Dževad Karahasans »Einübung ins Schweben«, oder: Grauen, Krieg und Geist.
Was nur geschah mit Peter Hurd, dem Philologen, Mythenkundigen und Übersetzer, dem großen Hellenisten und Polyhistor, der mehrere tote Sprachen beherrschte und bewundert wurde ob seines immensen, kommerzbefreiten Wissens? Was geschah mit ihm in Sarajevo 1992?
Zu einer Lesung kam er im Frühjahr jenes Jahres in die multikulturelle, polyphone Metropole, die einzige Stadt der Welt neben Jerusalem, in der über viele Jahrhunderte hinweg alle drei monotheistischen Weltreligionen vertreten waren. Rajko nahm die Rolle als guide geehrt wie hingebungsvoll an. Dann, als sie eigentlich am Busbahnhof voneinander Abschied nehmen wollten, warf Hurd spontan seinen Plan über den Haufen. Und blieb in der beschossenen, belagerten Stadt, auf die von den Hügeln ringsherum Granaten regneten. Er wollte wissen, wie es sich im Extrem lebe, wie man in existenziellen Grenzerfahrungen noch Witze reiße. Er, in eine Frau verliebt, wollte spüren. Und zwar allein, was ihm zum Verhängnis werden sollte. Denn am Ende fiel er geistiger Auflösung und heilloser Zerrüttung, grausigem Wahnsinn anheim, war Peter Hurd eine menschliche Ruine.

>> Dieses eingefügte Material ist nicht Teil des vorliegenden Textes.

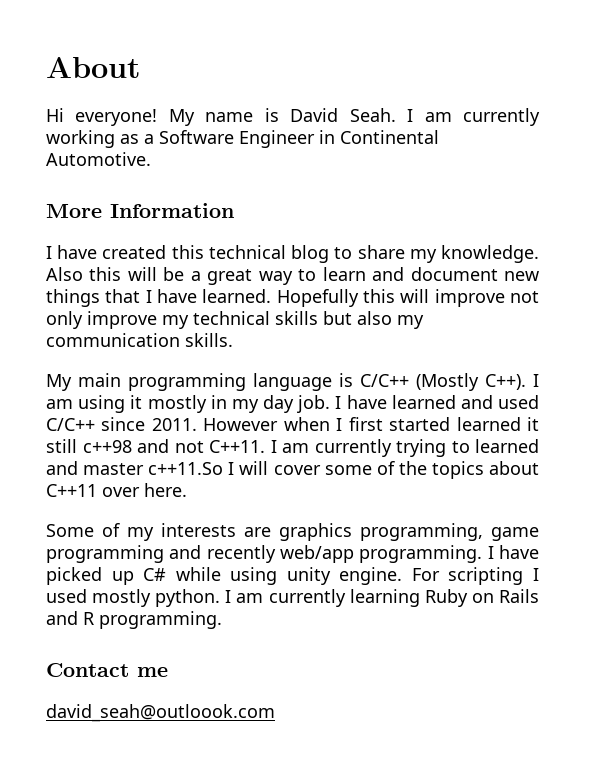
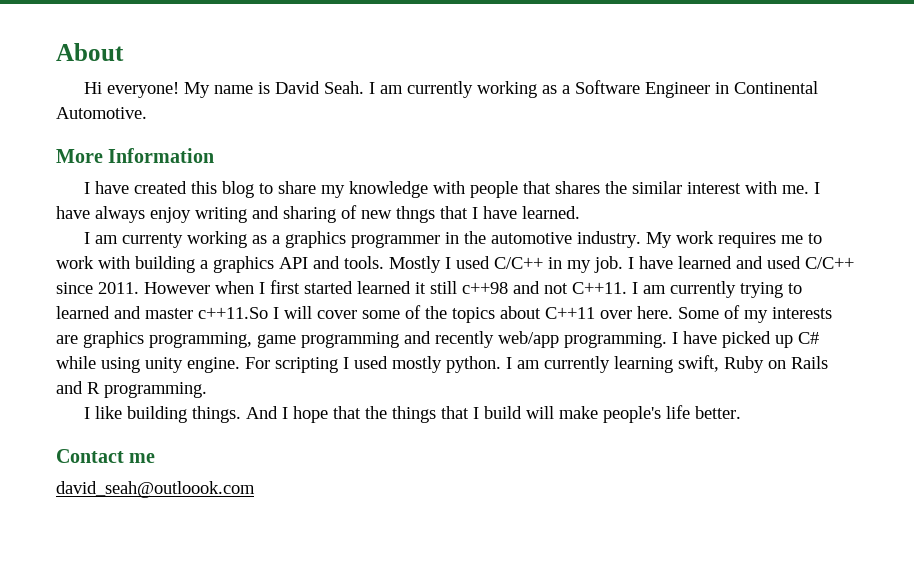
- I have created this technical blog to share my knowledge. Also this will be a great way to learn and document new things that I have learned. Hopefully this will improve not only improve my technical skills but also my communication skills.
- My main programming language is C/C++ (Mostly C++). I am using it mostly in my day job.
+ I have created this blog to share my knowledge with people that shares the similar interest with me. I have always enjoy writing and sharing of new thngs that I have learned.
+ I am currenty working as a graphics programmer in the automotive industry. My work requires me to work with building a graphics API and tools. Mostly I used C/C++ in my job.
- I am currently trying to learned and master c++11.So I will cover some of the topics about C++11 over here.
- Some of my interests are graphics programming, game programming and recently web/app programming.
+ I am currently trying to learned and master c++11.So I will cover some of the topics about C++11 over here. Some of my interests are graphics programming, game programming and recently web/app programming.
- I am currently learning Ruby on Rails and R programming.
+ I am currently learning swift, Ruby on Rails and R programming.
+ I like building things. And I hope that the things that I build will make people's life better.

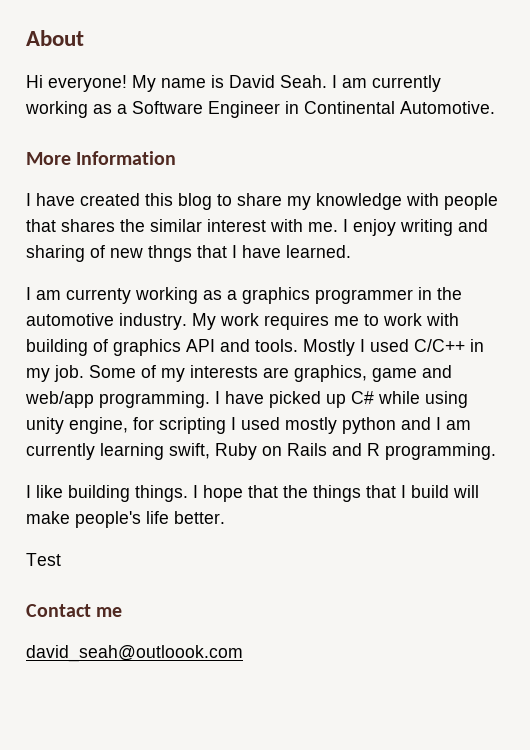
- I have always enjoy writing and sharing of new thngs that I have learned.
+ I enjoy writing and sharing of new thngs that I have learned.
- My work requires me to work with building a graphics API and tools.
+ My work requires me to work with building of graphics API and tools.
- I have learned and used C/C++ since 2011. However when I first started learned it still c++98 and not C++11. I am currently trying to learned and master c++11.So I will cover some of the topics about C++11 over here.
- Some of my interests are graphics programming, game programming and recently web/app programming.
+ Some of my interests are graphics, game and web/app programming.
- I have picked up C# while using unity engine. For scripting I used mostly python. I am currently learning swift, Ruby on Rails and R programming.
+ I have picked up C# while using unity engine, for scripting I used mostly python and I am currently learning swift, Ruby on Rails and R programming.
- And I hope that the things that I build will make people's life better.
+ I hope that the things that I build will make people's life better.
+ Test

Hochelegante Prosa legt der zwischen Sarajevo, Graz und Berlin pendelnde, 1953 geborene, preisgekrönte Dževad Karahasan dem Ich-Erzähler Rajko in den Mund. Dieser subtile, klug konstruierte, feinnervige, unter die Haut gehende Roman ist das literarische Pendant zu Karahasans 2021 ergänzt und neu übersetzt publiziertem »Tagebuch der Übersiedlung«, seinen Aufzeichnungen aus dem Kriegs-Sarajevo anno 1992.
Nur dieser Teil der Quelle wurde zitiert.